[STUDY MATERIAL]

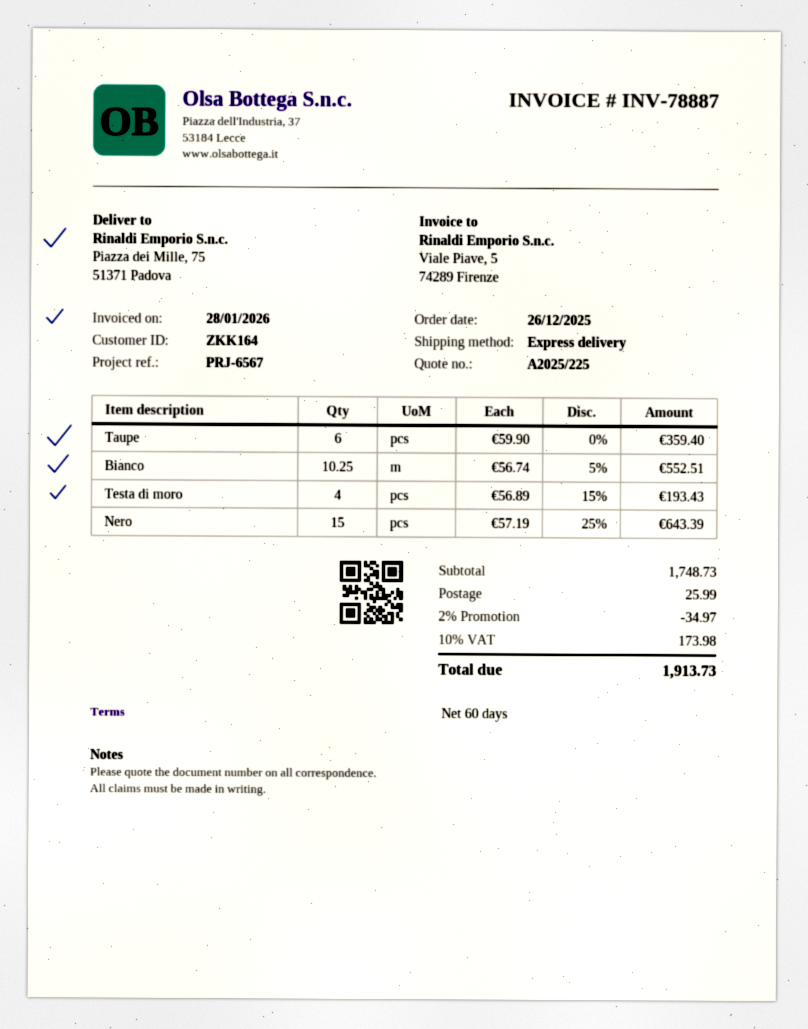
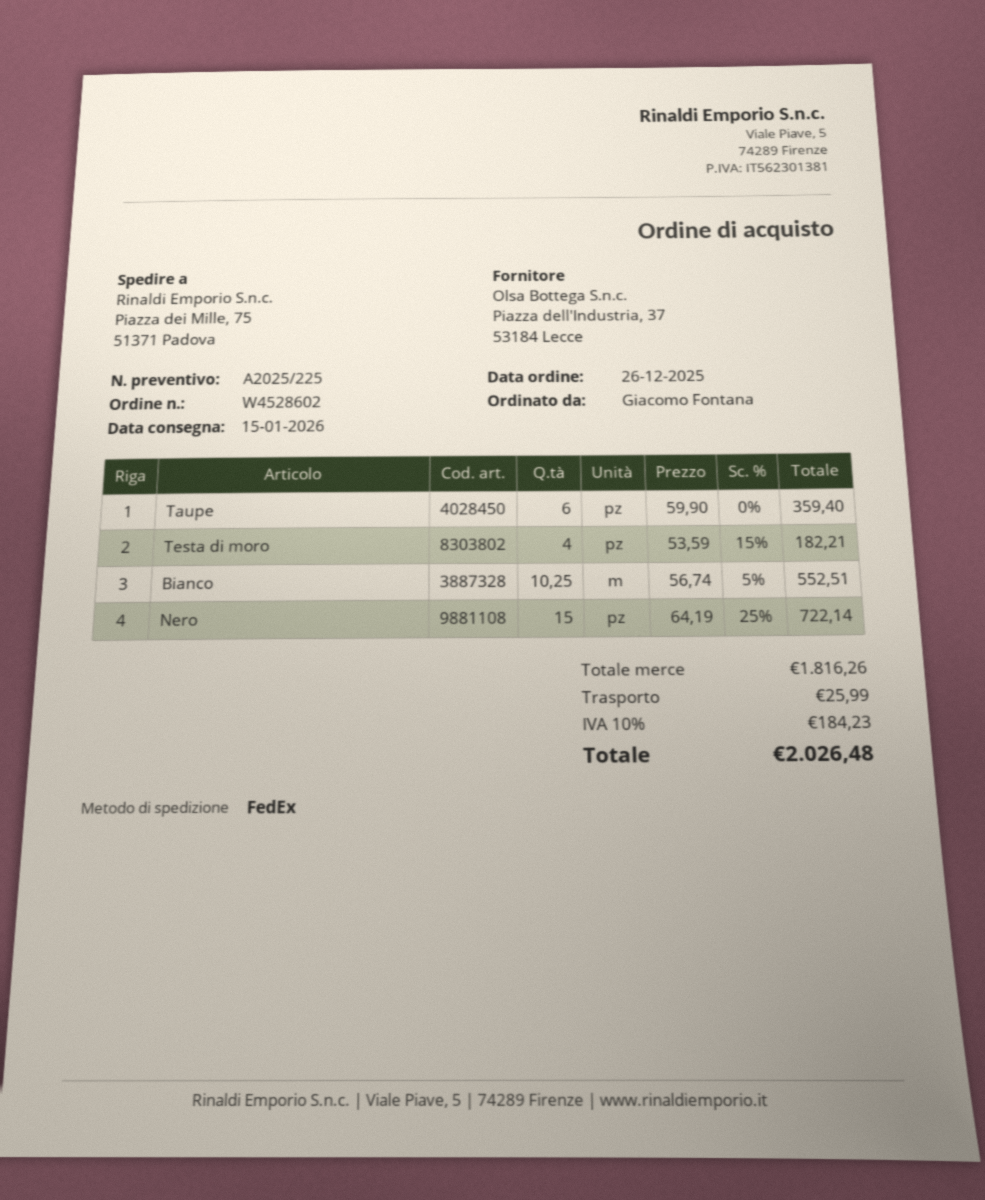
shipping method: express -> FedEx
Testa di moro: 4 x 56.89 - 15% = 193.43 -> 4 x 53.59 - 15% = 182.21
Nero: 15 x 57.19 - 25% = 643.39 -> 15 x 64.19 - 25% = 722.14
subtotal: 1748.73 -> 1816.26
discount: 2% = 34.97 -> none
tax: 10% = 173.98 -> 10% = 184.23
total: 1913.73 -> 2026.48

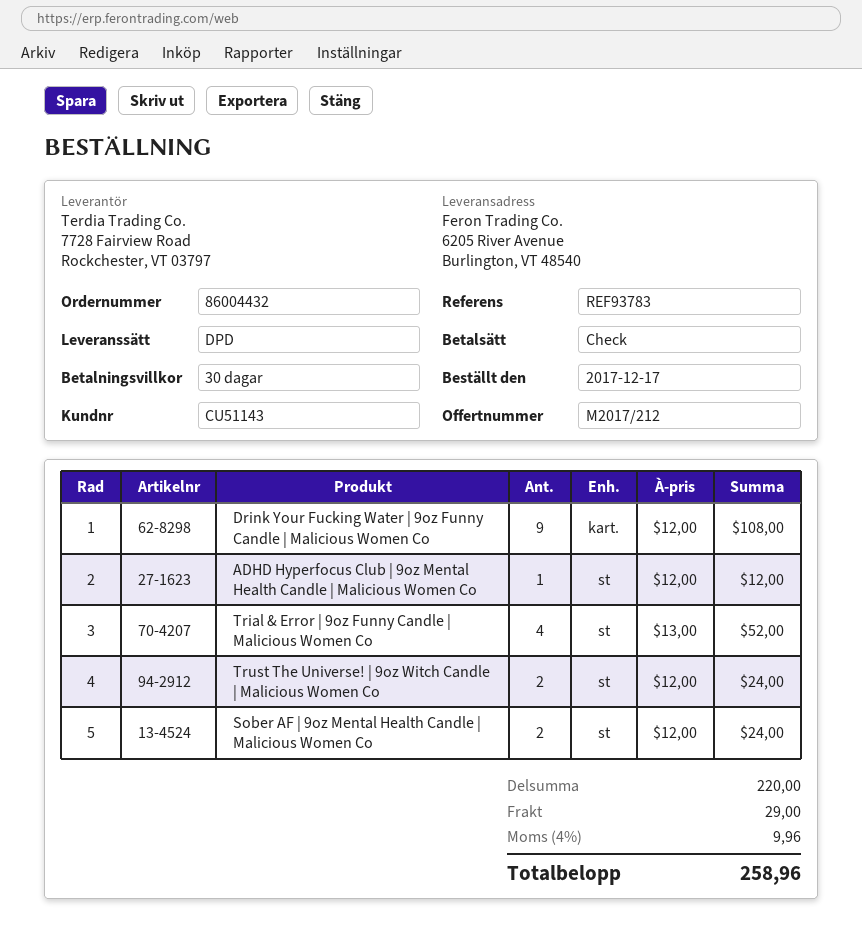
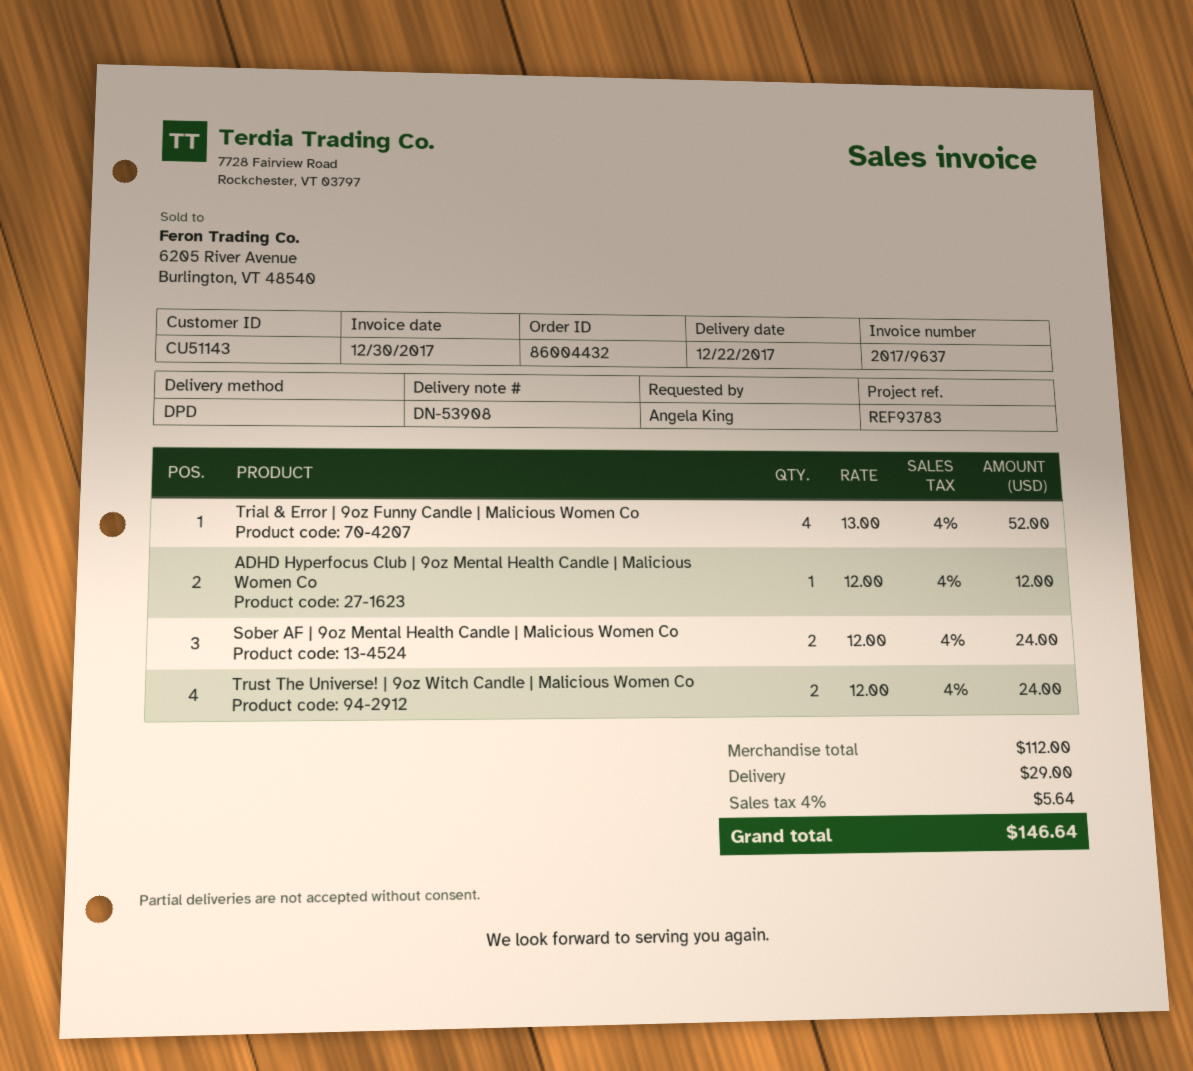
Drink Your Fucking Water | 9oz Funny Candle | Malicious Women Co: 9 x 12.00 = 108.00 -> none
subtotal: 220.00 -> 112.00
tax: 4% = 9.96 -> 4% = 5.64
total: 258.96 -> 146.64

[/STUDY MATERIAL]

ACTIVITY:
Every line in the listing that holds "subtotal" belongs in the answer.

RESPONSE FOR THIS EXERCISE:
subtotal: 1748.73 -> 1816.26
subtotal: 220.00 -> 112.00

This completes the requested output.